一名臉上還帶著傷的軍官上前一步敬禮,哽咽道:“首長!裡面躺著我的十五個兄弟!不讓我進去看一眼,我實在放心不下!”
李昂認得他叫陳護,自己的林邑老鄉。
他走過去,輕輕拍了拍陳護的肩膀,目光掃過在場每一個紅著眼眶的官兵。
“你們關心袍澤的心情,我都懂。他們也是我的兄弟,有我李昂在,就不會讓一個受傷的兄弟有事。現在大家都回去休息,不要在這裡添亂。”
見李昂都這麼說了,沒人敢再逗留,紛紛敬禮,列隊朝著樓外走去。
見所有人都離開,方齊海才鬆了一大口氣,心有餘悸地說道:“首長,幸虧您來了,我都快被他們逼瘋了。”
“傷員們的情況怎麼樣?”李昂問道。
方齊海語氣裡透著擔憂道:“被抽掉了生機的六百多名傷員,用了生命精華液後,體徵已經平穩,但想要完全恢復,不僅需要大量的生命精華液,還需要漫長的調養時間,可咱們醫院的生命精華液庫存,已經見底了。
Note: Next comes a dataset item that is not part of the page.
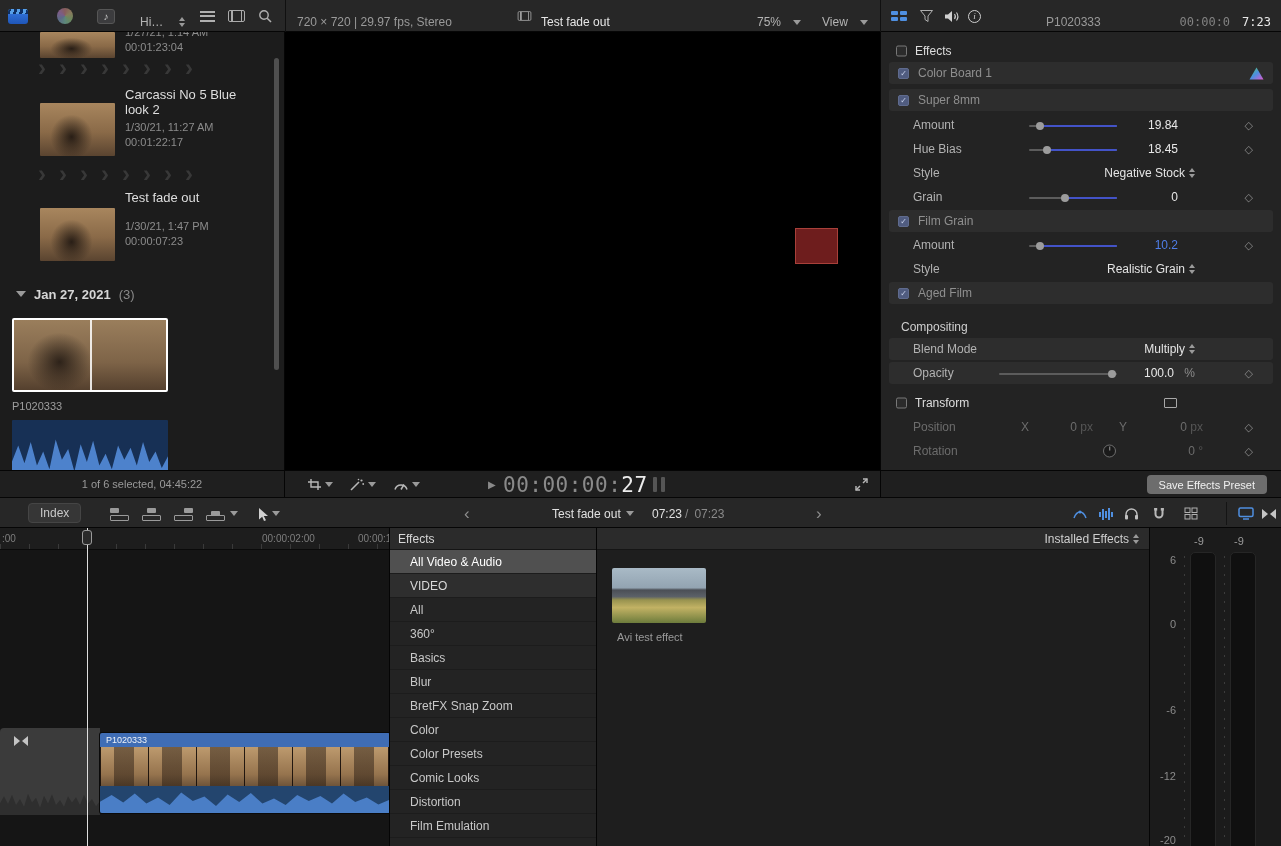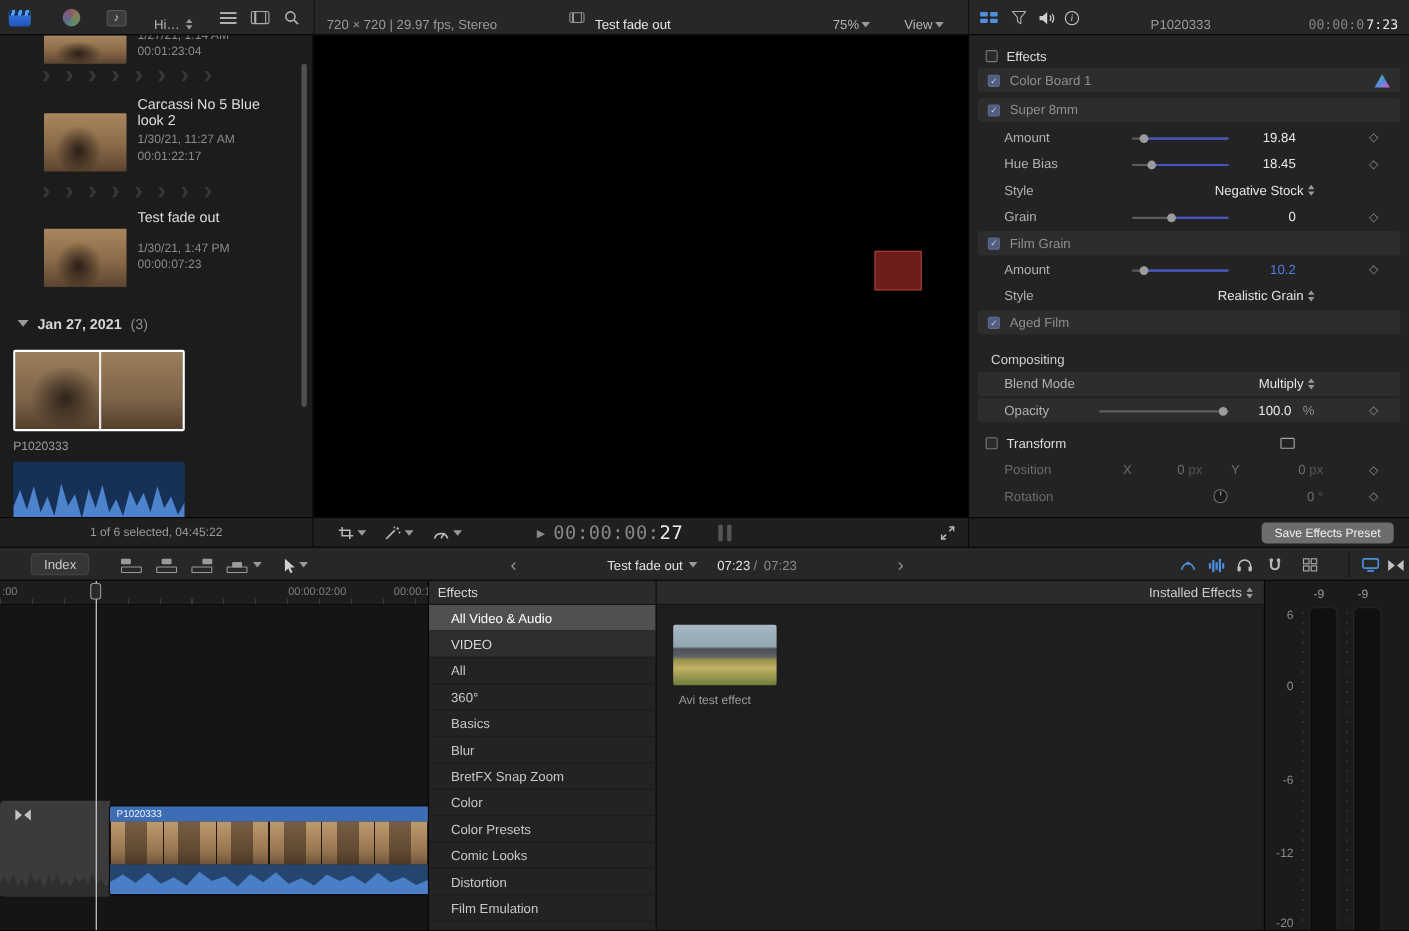"Hi…" .tb-text { gap: 2px -> 12px }
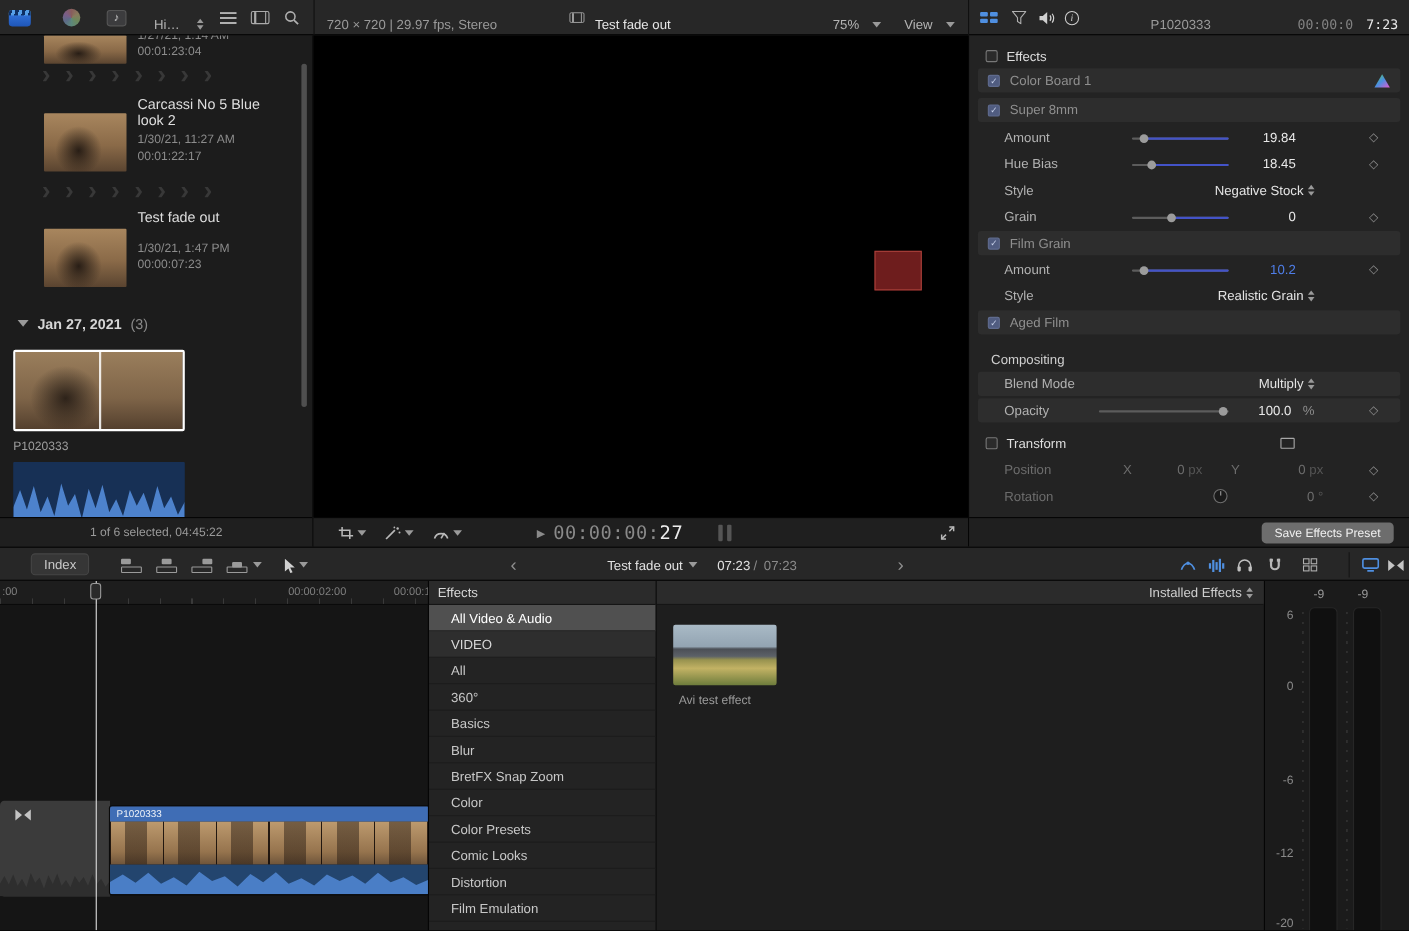"00:00:00:" .vc-timecode { font-size: 17px -> 21px }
”
見李昂沒有說話,他繼續道:“至於感染了屍傀病毒的四百多傷員,段博士連軸轉了幾十個小時,雖然暫時把病毒壓制住了,但始終找不到根治的辦法,情況依舊不容樂觀。再拖下去,那些重症傷員恐怕會有失控變異的風險。”
“重症傷員有多少?”李昂立刻追問道。
方齊海嘆道:“重症昏迷的有五十多人,但其他傷員的情緒很不穩定,我剛剛查房時,發現有人偷偷寫了遺書,還在枕頭底下藏了軍刺,他們怕自己萬一挺不過去,提前自殺。”
李昂聞言,心中一沉,立刻取出幾瓶療傷丹藥遞給方齊海,吩咐道:“你立刻安排人,給每一位傷員都服下一顆,觀察用藥情況,有任何異常,直接向我彙報。”
方齊海連忙接過,連聲應下,轉身就去安排。
隨後,李昂與何振華一同走進了姜陵的病房。
病房裡很安靜,姜陵躺在病床上,臉色依舊泛著不正常的青白,眼窩深陷,眼底滿是紅血絲。
“首長!”見李昂和何振華進來,剛醒過來的姜陵,掙扎著就要起身。
“躺著別動。”李昂快步上前,伸手按住他的肩膀,順手給他背後墊了個枕頭,問道,“感覺怎麼樣?”
姜陵扯著嘴角苦笑道:“只要一閉上眼睛,就夢見自己變成了屍傀吃人,我現在根本不敢閉眼,怕醒來後,就真變成那副鬼樣子了。”
李昂沒多說什麼,倒出一粒療傷丹藥遞給他:“先把這個吃了,很快就沒事了。”
姜陵吞下藥丸,又問道:“首長,玄鴣怎麼樣了?這次要不是他拼死將我送進逃生艙,我早就死在秘境裡了。”
“別擔心,他還活著。你和玄鴣這次給大軍爭取了最寶貴的戰機,這一戰,你們倆居功至偉。什麼都別想,好好養傷,我等著你歸隊。”
姜陵重重點了點頭,眼中已漸漸泛起睏意。
李昂見狀,知道是藥勁發作了,輕聲道:“好好休息,我去看下其他兄弟。”
話音還未落下,姜陵就已經睡著了。
李昂和何振華對視一眼,轉身走出了病房。
兩人剛走出病房沒多遠,就聽見其他病房裡傳來一陣壓抑不住的歡呼聲。
兩人停下腳步,透過病房的玻璃窗往裡看去。
只見幾名剛服下丹藥的傷員,正激動地活動著手腳,感受著耗損的生機補回來的變化,一個個紅著眼眶互相慶賀。